Die AfD liegt dieses Mal in den Umfragen aber stabil so weit vorne, dass es ein politisches Wunder wäre, wenn die CDU zu ihr aufschließen oder sie gar überholen könnte. Die CDU muss jedoch um einen möglichst starken zweiten Platz kämpfen. Je mehr Stimmen und Mandate sie erhält, desto unwahrscheinlicher wird es, dass die AfD eine absolute Mehrheit mindestens der Mandate erlangt und eine Alleinregierung bilden kann.
Und je stärker die CDU im nächsten Landtag ist, desto leichter würde für den amtierenden Ministerpräsidenten Schulze die schwierige Aufgabe, mit wechselnden Mehrheiten zu regieren. Eine bessere Aussicht als diese hat er nicht. Damit sie nicht noch schlechter wird, müsste die CDU aber noch Wähler dafür gewinnen, ihr Kreuz doch nicht bei der AfD, sondern wieder bei der CDU zu machen. Auch Merz betont daher, dass die Brandmauer die AfD von der Macht fernhalten soll, deren Wähler aber nicht von der CDU.

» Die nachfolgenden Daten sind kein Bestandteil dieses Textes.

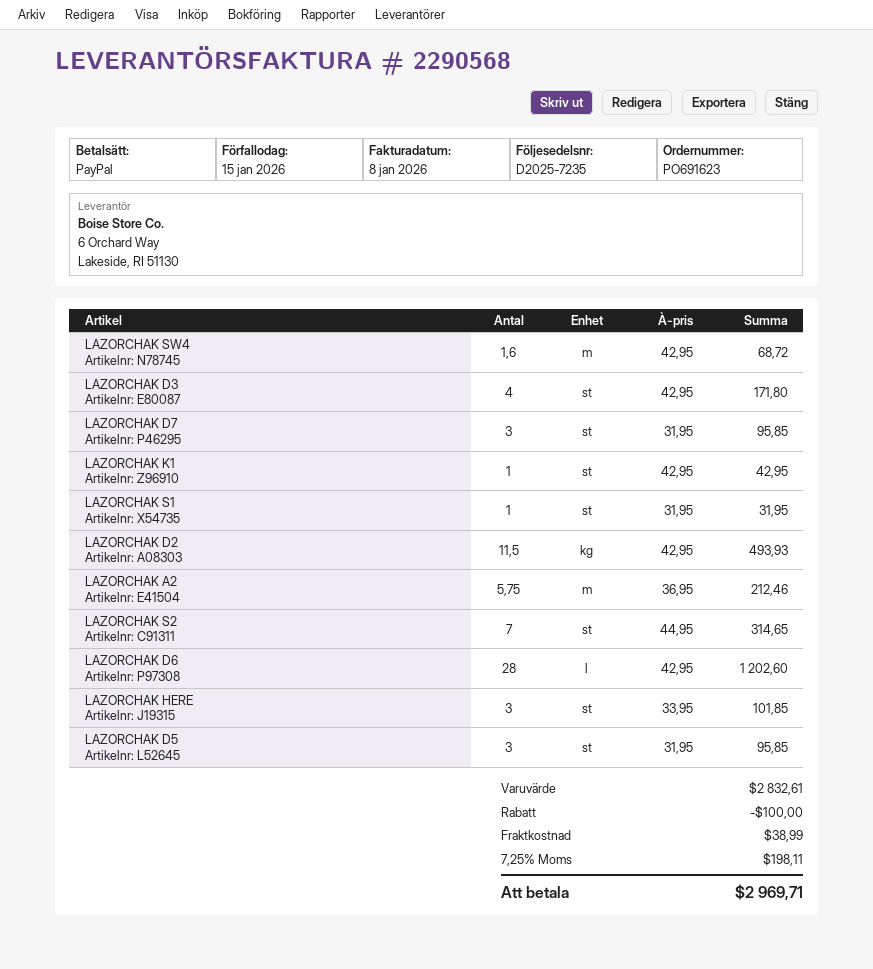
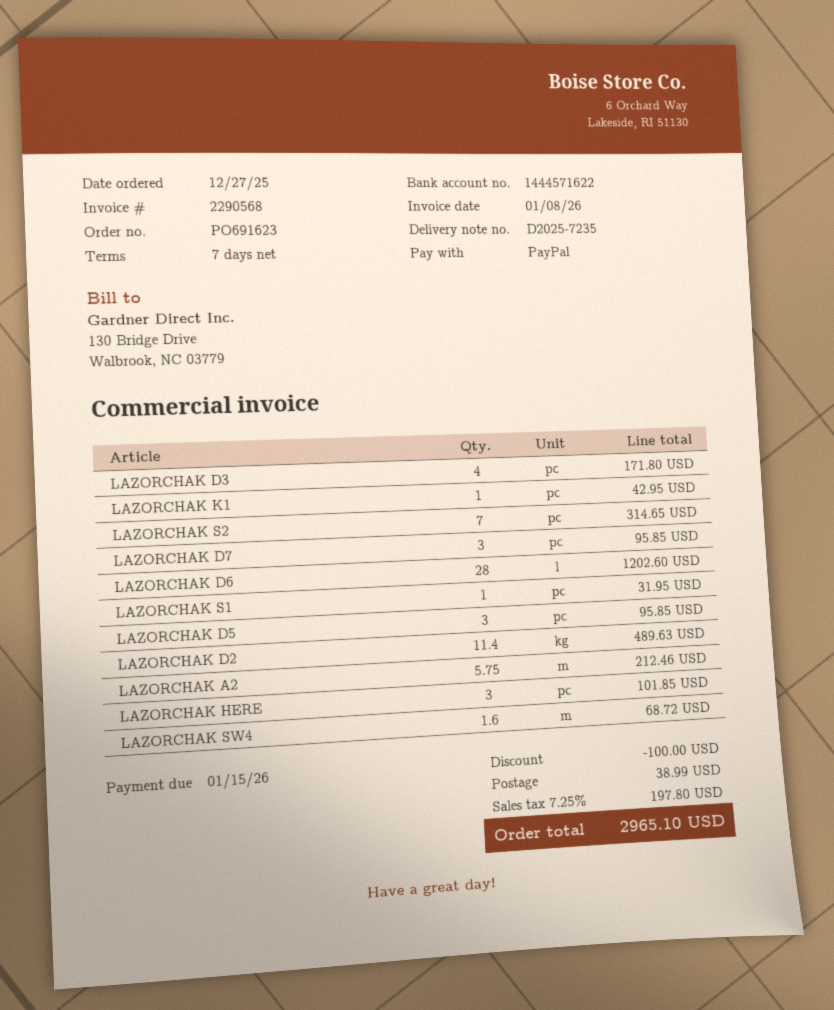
LAZORCHAK D2: 11.5 for 493.93 -> 11.4 for 489.63
tax: 7.25% = 198.11 -> 7.25% = 197.80
total: 2969.71 -> 2965.10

Verfangen die Appelle des Kanzlers, die Folgen zu bedenken?
Ausgeschlossen ist es nicht, dass der aus mehreren Quellen gespeiste Zorn auf die „Altparteien“ erstmals in einem Bundesland die AfD an die Macht bringt. Das hielte die deutsche Demokratie noch aus. Doch auch schon vierzig Prozent für die AfD in den Umfragen sind ein Menetekel für das Abgleiten in eine dunkle politische Welt.